Some Of These Things Are Not Like The Others

| 0 Comments

Figure 1: Bleedin' Obvious Innit?

Figure 2: Perhaps Not!
Of all of the problems that we might attack with numerical methods, one of my favourites is cluster analysis; the task of dividing a set of data into subsets of similar data. Now I'm fully aware that my having favourite applications of numerical methods might lead you to suspect that I live at the most cringingly awkward end of nerd street, but please bear with me; the reason that I find cluster analysis so appealing, and that I hope you will too, is that it is a rare example of a mathematical problem that we struggle to even properly define.

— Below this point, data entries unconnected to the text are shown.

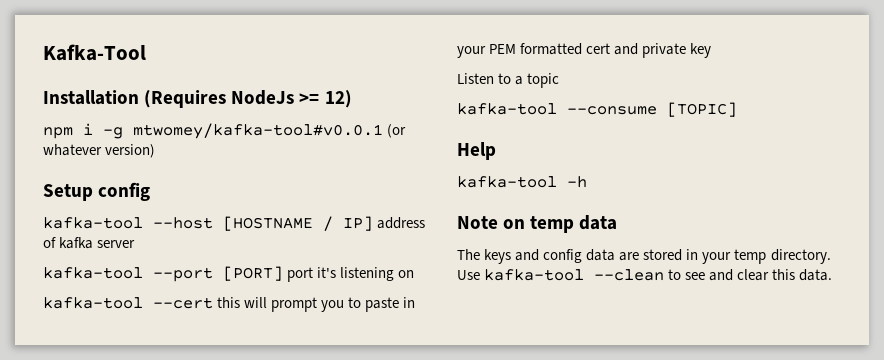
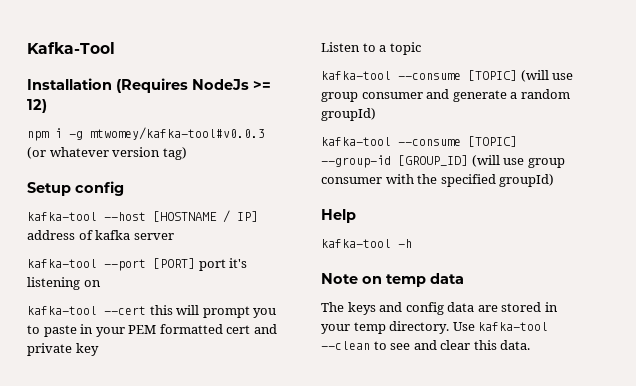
[133,123,383,139] mtwomey/kafka-tool#v0.0.1 -> [90,127,265,140] mtwomey/kafka-tool#v0.0.3
[105,144,156,158] version) -> [112,147,187,160] version tag)
(737, 109) none -> [520,70,574,82] [321,89,570,102] [321,108,376,121] [321,136,517,147] [321,155,565,168] [321,174,555,187] (will use group consumer and generate a random groupId) // kafka-tool --consume [TOPIC] --group-id [GROUP_ID] (will use group consumer with the specified groupId)

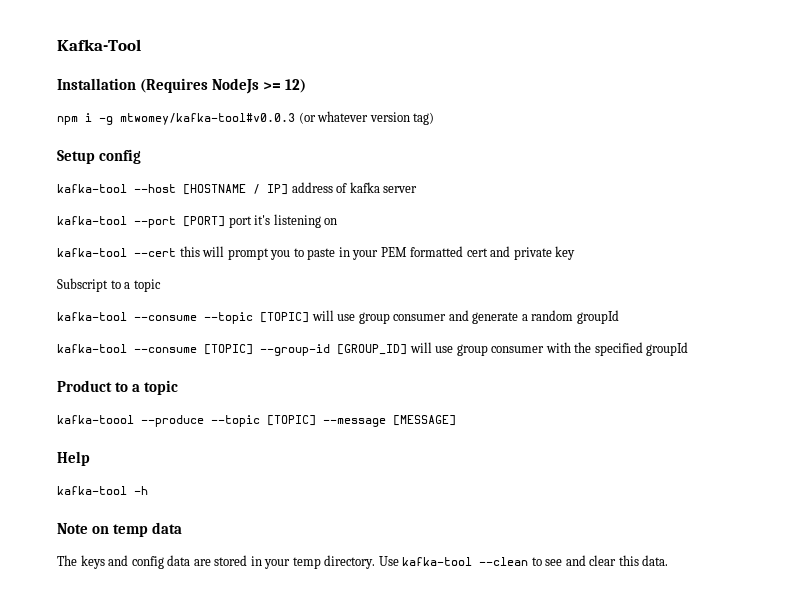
[321,42,360,52] Listen -> [57,278,108,292] Subscript
[468,70,549,82] [TOPIC] (will -> [204,310,334,324] --topic [TOPIC] will
[321,108,376,121] groupId) -> [576,310,619,324] groupId
[471,155,500,167] (will -> [409,342,432,353] will
[499,174,555,187] groupId) -> [646,342,689,356] [57,380,179,395] [57,415,456,427] groupId // Product to a topic // kafka-toool --produce --topic [TOPIC] --message [MESSAGE]

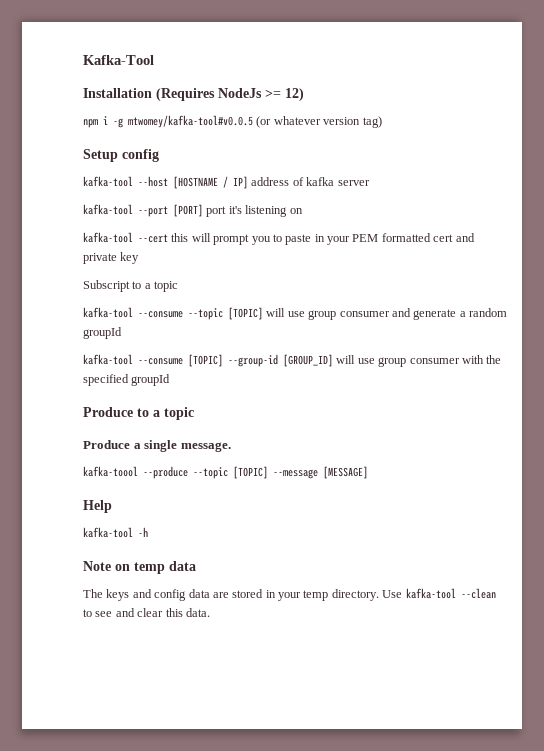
[120,113,295,125] mtwomey/kafka-tool#v0.0.3 -> [128,115,253,128] mtwomey/kafka-tool#v0.0.5
[57,380,179,395] Product to a topic -> [83,407,194,420] [83,440,231,452] Produce to a topic // Produce a single message.

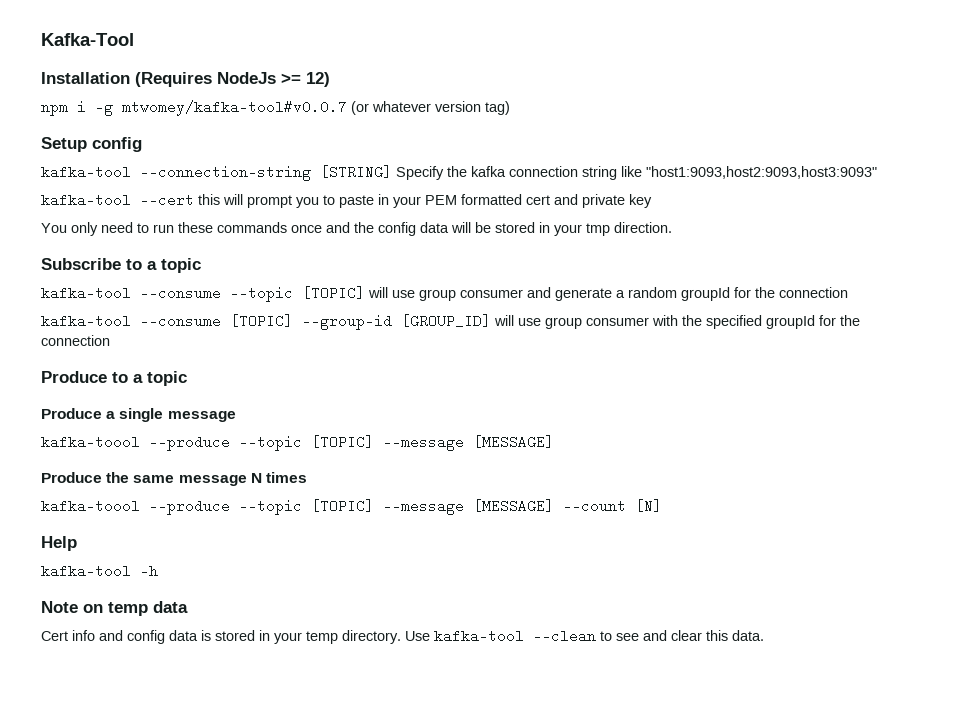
[128,115,253,128] mtwomey/kafka-tool#v0.0.5 -> [122,100,347,116] mtwomey/kafka-tool#v0.0.7
[138,176,370,189] [83,204,303,217] --host [HOSTNAME / IP] address of kafka server // kafka-tool --port [PORT] port it's listening on -> [140,165,877,181] --connection-string [STRING] Specify the kafka connection string like "host1:9093,host2:9093,host3:9093"
[83,280,130,292] Subscript -> [41,222,672,236] [41,258,121,270] You only need to run these commands once and the config data will be stored in your tmp direction. // Subscribe
(122, 333) none -> [734,287,848,298] for the connection
(171, 380) none -> [819,315,860,326] [41,335,110,346] for the connection
[180,442,231,452] [83,466,368,479] message. // kafka-toool --produce --topic [TOPIC] --message [MESSAGE] -> [167,411,236,422] [41,435,554,451] [41,472,307,486] [41,499,662,515] message // kafka-toool --produce --topic [TOPIC] --message [MESSAGE] // Produce the same message N times // kafka-toool --produce --topic [TOPIC] --message [MESSAGE] --count [N]
[83,589,130,601] The keys -> [41,630,95,641] Cert info
[212,592,229,598] are -> [201,630,211,641] is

I Knows One When I Sees One

The difficult thing about classifying data by similarity is that whilst it is subjectively obvious it's rather hard to pin down mathematically. For example, we might look at the data points in figure 1 and conclude that a good cluster is one in which the distances between its members are smaller than the distances between them and the members of other clusters. If we were to divide the points into two clusters then we should expect such a measure to be minimised by the obvious clustering of the points at the top left versus those at the bottom right.
Unfortunately, this isn't a particularly robust scheme. For example, if we took hold of the bottom left and top right corners of a graph like figure 1 and stretched it we might transform it into one like figure 2 in which the obvious clusters do not minimise the within versus the between cluster distances.
Even if we accept that the clusters identified by this scheme won't necessarily be those that we would choose, finding the best clustering according to it is a rather computationally expensive task since there are a whopping \(k^n\) ways to assign \(n\) points to \(k\) clusters. Now many of these will have identical memberships but with different labellings, so with careful bookkeeping we can reduce this to \(\frac{1}{k!}k^n\), where the exclamation mark stands for the factorial. This is still a huge number though, so doesn't really improve our prospects.

Why? Because I Say So!

Given these problems, clustering algorithms don't typically work by directly minimising some measure of cluster inefficiency but rather update the cluster memberships according to some heuristic scheme based upon some intuitive notion of similarity. So rather than trying to define exactly what constitutes a cluster we simply define them as that which are identified by this algorithm. Circular reasoning like this is extremely unusual in mathematics and the fact that clustering algorithms employ it is precisely the reason why I think that they are so interesting!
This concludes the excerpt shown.